Scout is the successor of the code profiler introduced in Adobe Flash Builder. Scout was released in January 2013, and provided memory and code execution profiling. Stage3D support was added c. June 2013, along with an integrated Stage3D rendering preview and draw-call recording and replay toolset.

==Features==
Scout supports profiling of Flash content running on the same machine, or on remote machines, both of which need to connect to Scout via the Telemetry TCP/IP connection. Content on desktop platforms such as Microsoft Windows and Apple OS X may be running in Adobe AIR or Adobe Flash Player. Content on mobile platforms such as Android and iOS may only be profiled if they are running in Adobe AIR for Mobile.

Scout provides code execution metrics, namely the per-frame execution time for ActionScript 3 code, and the memory use by objects created by Flash Player or User code. Developers may also track custom events within the Scout interface.

Scout provides historical profiling and a detailed breakup of all central processing unit (CPU) using activities within Flash Player, including code execution (ActionScript), 2D graphics rendering (DisplayList Rendering), network and video, and others.

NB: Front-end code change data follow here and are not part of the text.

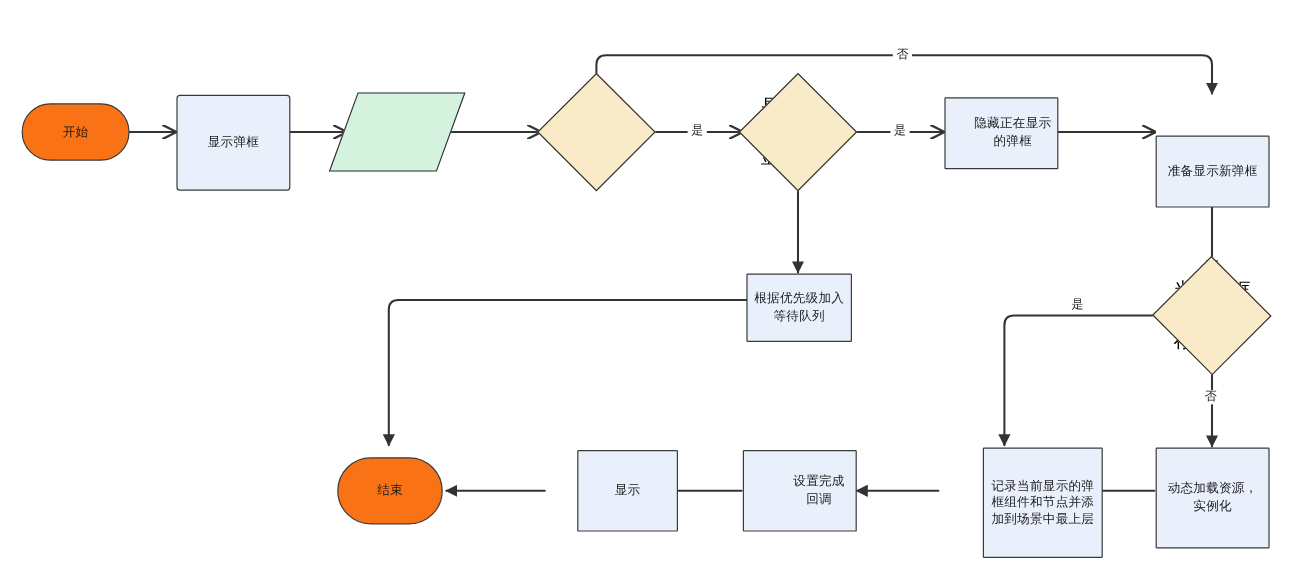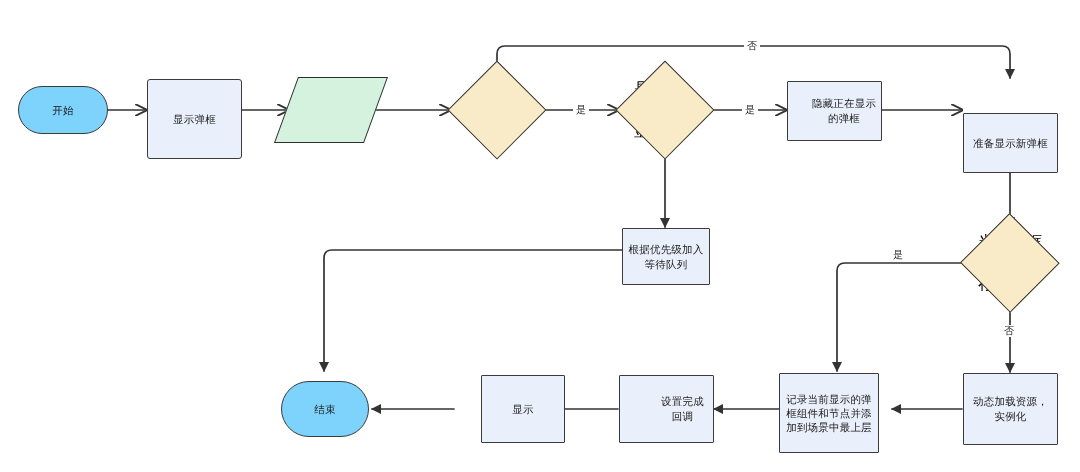"开始" .n-terminator { background: #7dd3fc -> #f97316 }
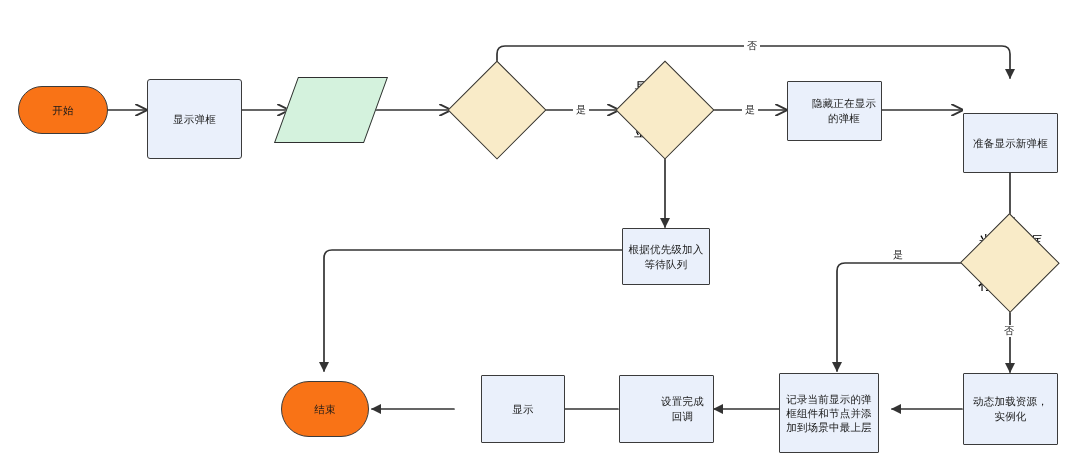"记录当前显示的弹框组件和节点并添加到场景中最上层" div.node { height: 80px -> 92px; left: 779px -> 819px }
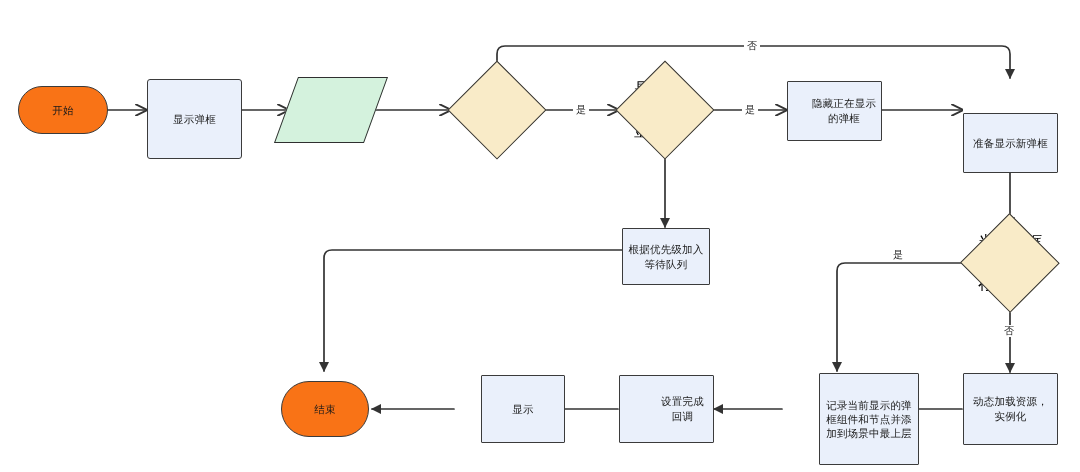"动态加载资源，实例化" div.node { height: 72px -> 84px }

Scout provides in-depth visual profiling of 3D graphics content rendering with the Stage3D API:
- Stage3D Preview - View the current back-buffer of executed Stage3D Content
- Stage3D Recording - Capture every Stage3D command executed by the Flash content, and replay or step through executed commands
- GPU memory use - Profile texture memory use with a real-time breakdown
- Stage3D Program Editor - Interactively modify recorded Stage3D commands and see what effect this has on rendering. Edit the AGAL code for the vertex and fragment programs executed by each draw call.